Após um ano de estudo, os resultados indicaram uma melhora também nas escalas objetivas de mensuração da espasticidade (ou seja, quando avaliada pelos médicos do estudo). Estes resultados sugerem que esta opção terapêutica pode vir a ser considerada nos pacientes com EM, embora faltem estudos de segurança com uso por longos períodos. (1) Sativex não deve ser usado em caso de alergia aos extratos de Cannabis ou a qualquer outro componente da fórmula, em mulheres que estejam amamentando e em pacientes que têm esquizofrenia, psicose ou outra doença psiquiátrica, ou têm familiares próximos com estes problemas.
Dor neuropática
Na dor neuropática ou central, os estudos foram realizados em períodos curtos, com eficácia variável.

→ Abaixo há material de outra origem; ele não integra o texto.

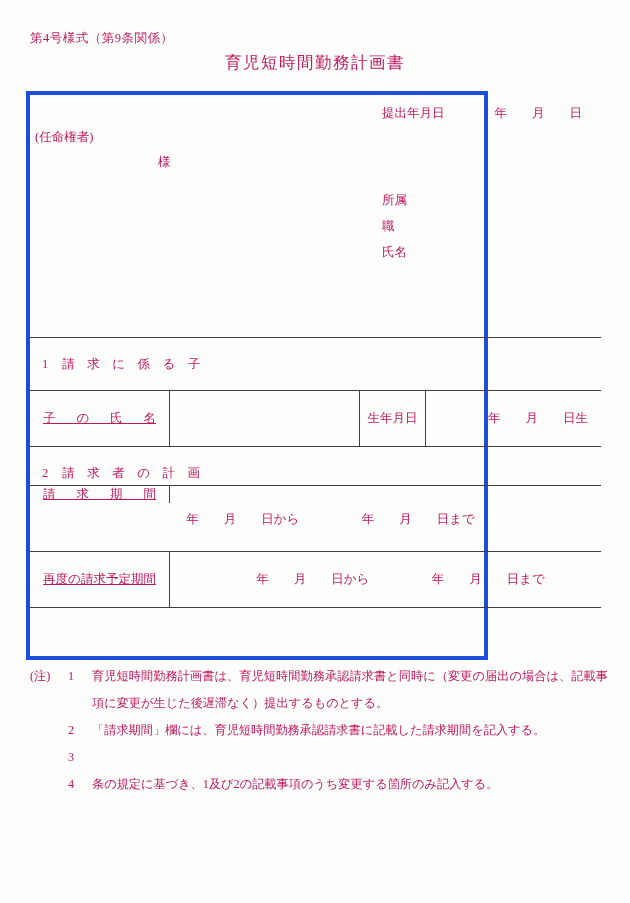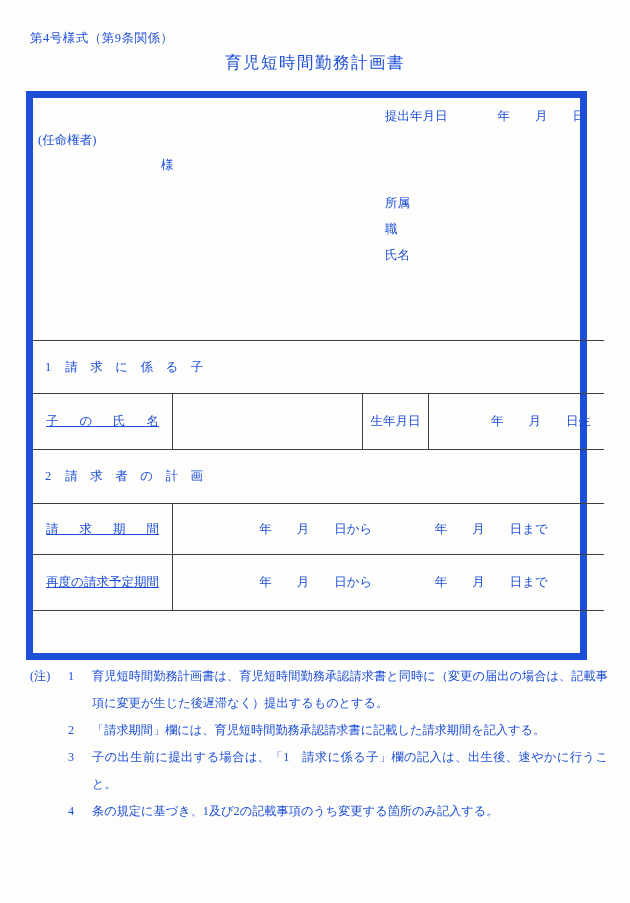"第4号様式（第9条関係）" .page { color: #1d4ed8 -> #be185d }
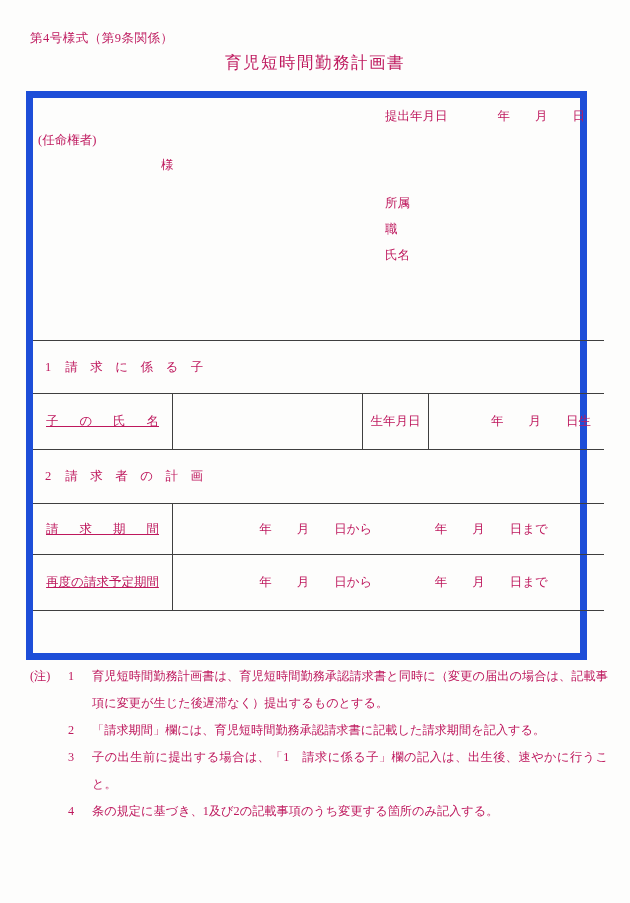"提出年月日 年 月 日" .form-box { border: 7px solid #1d4ed8 -> 4px solid #1d4ed8; width: 561px -> 462px }
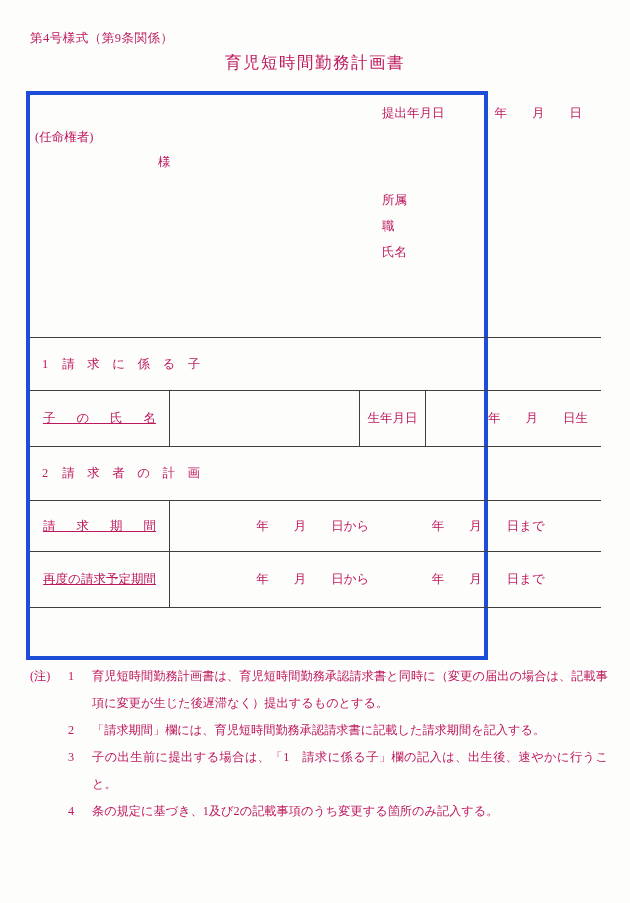"請求期間" .row-period { flex-direction: none -> column; top: 405px -> 390px }
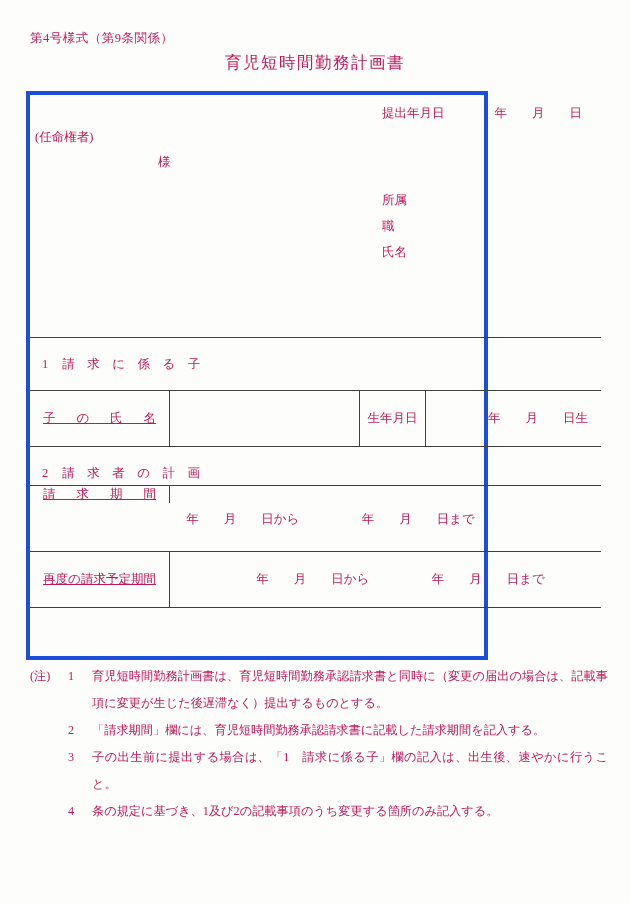"子の出生前に提出する場合は、「1" span.note-text { html: <span>子の出生前に提出する場合は、「1 請求に係る子」欄の記入は、出生後、速やかに行うこと。</span> -> none }
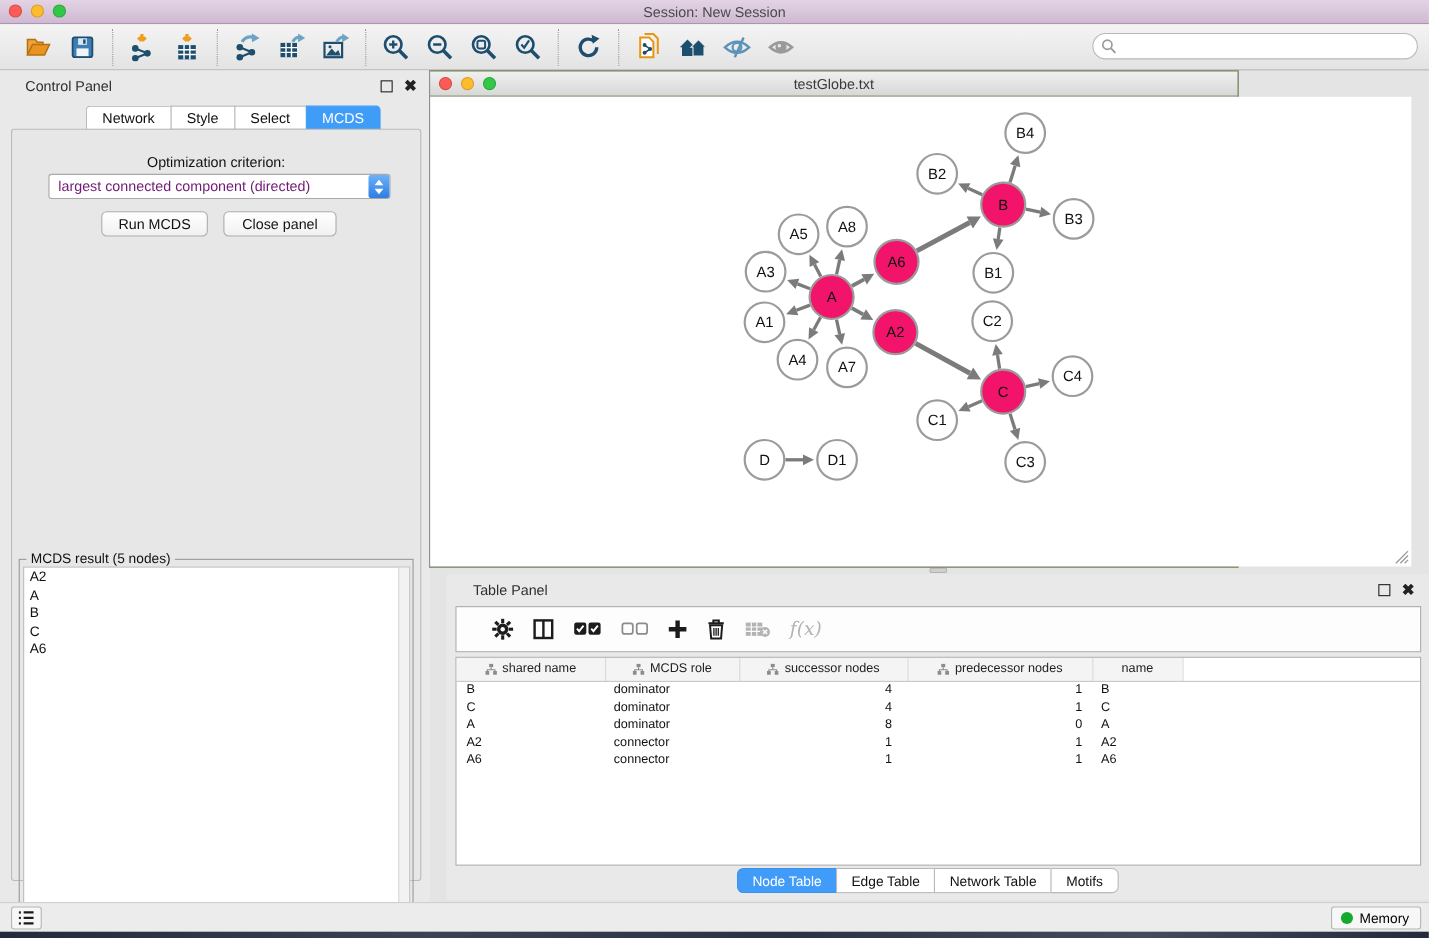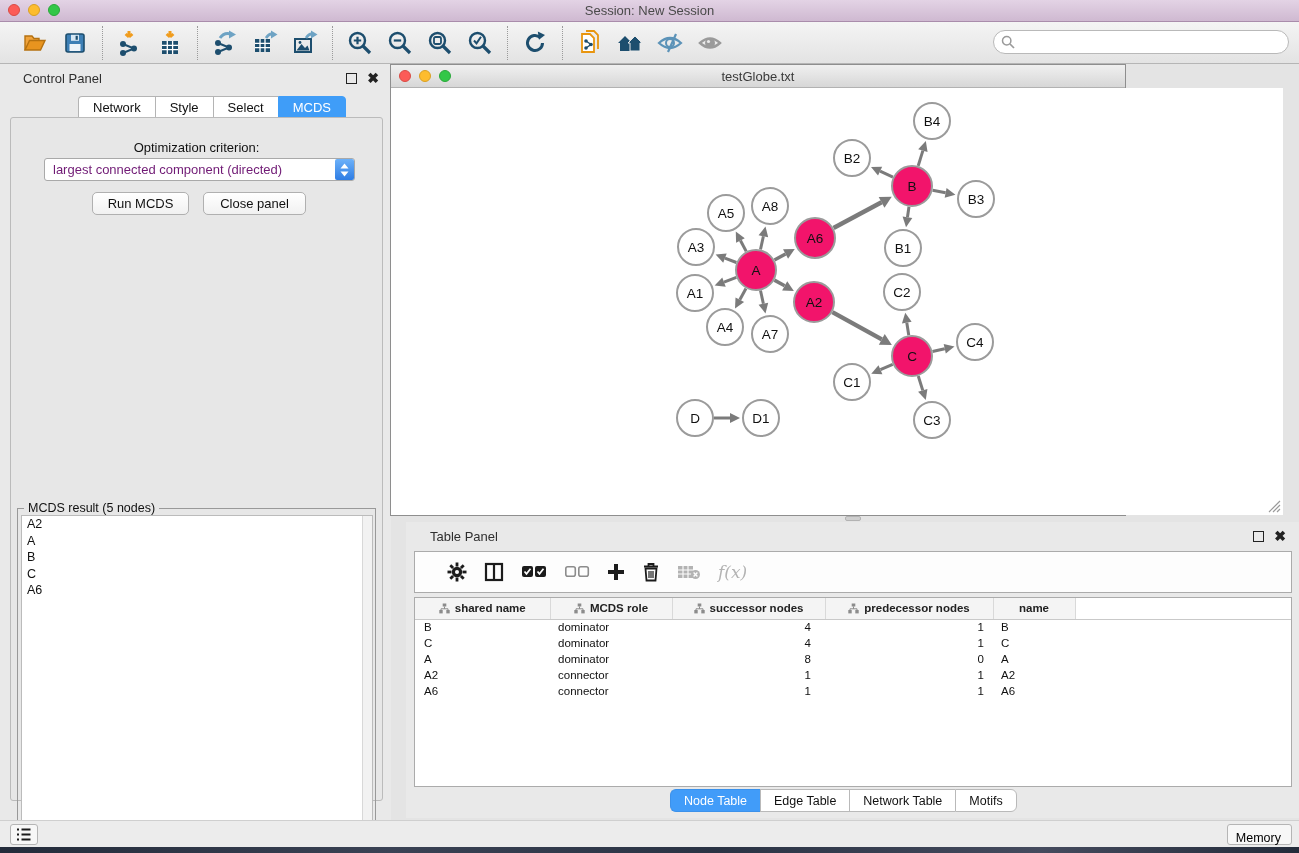"shared name" th { font-weight: bold -> normal }
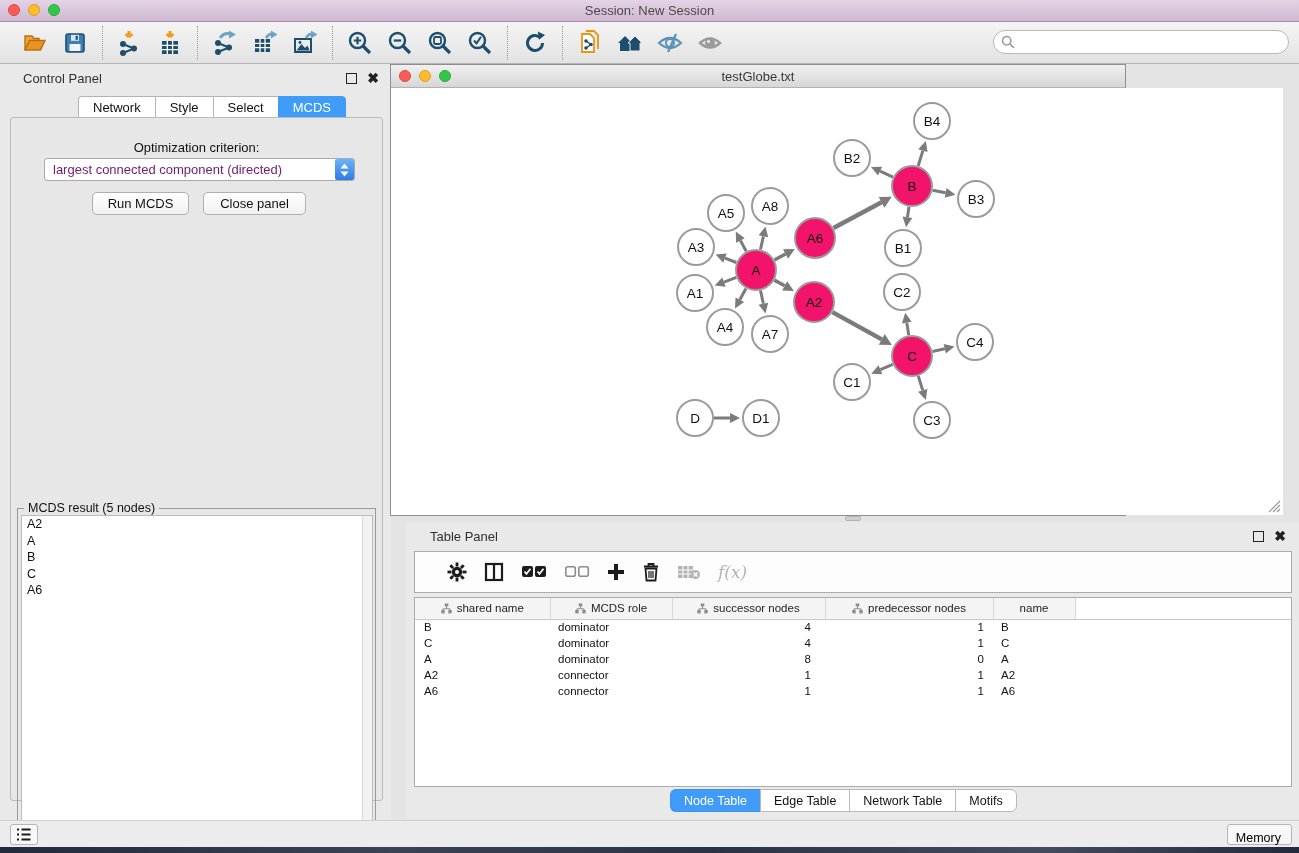"Memory" .memory-btn { flex-direction: column -> none }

Os naxibimols, os preparados com THC/CBD e o extrato de Cannabis apresentaram resultados conflitantes, e embora não seja possível concluir de forma definitiva quanto à sua eficácia, os dados sugerem que esta pode ser uma opção terapêutica em pacientes que não responderam aos tratamentos convencionais.
Outras indicações
No tratamento dos tremores e da disfunção vesical, o uso de naxibimols ou de preparados orais de THC, CBD ou THC/CDB mostrou-se ineficaz, não havendo neste momento indicação para o seu uso no alívio deste sintoma.
Conclusão e perspectivas futuras
As expectativas em relação à novas terapias são enormes na comunidade de EM, e assim tem sido com relação aos derivados da Cannabis. As evidências de efeitos benéficos dos canabinóides em distúrbios do sistema nervoso carecem de estudos de longo prazo, com maior número de pacientes e eficácia medida por instrumentos objetivos.
Dito isto, converse com seu médico e decidam juntos pela importação ou não do canabidiol. Seu uso seria contemplado na falha dos tratamentos já consagrados ou quando os mesmos apresentam baixa eficácia. Já o uso da Cannabis na forma inalada deve ser desencorajada em vistas do exposto anteriormente.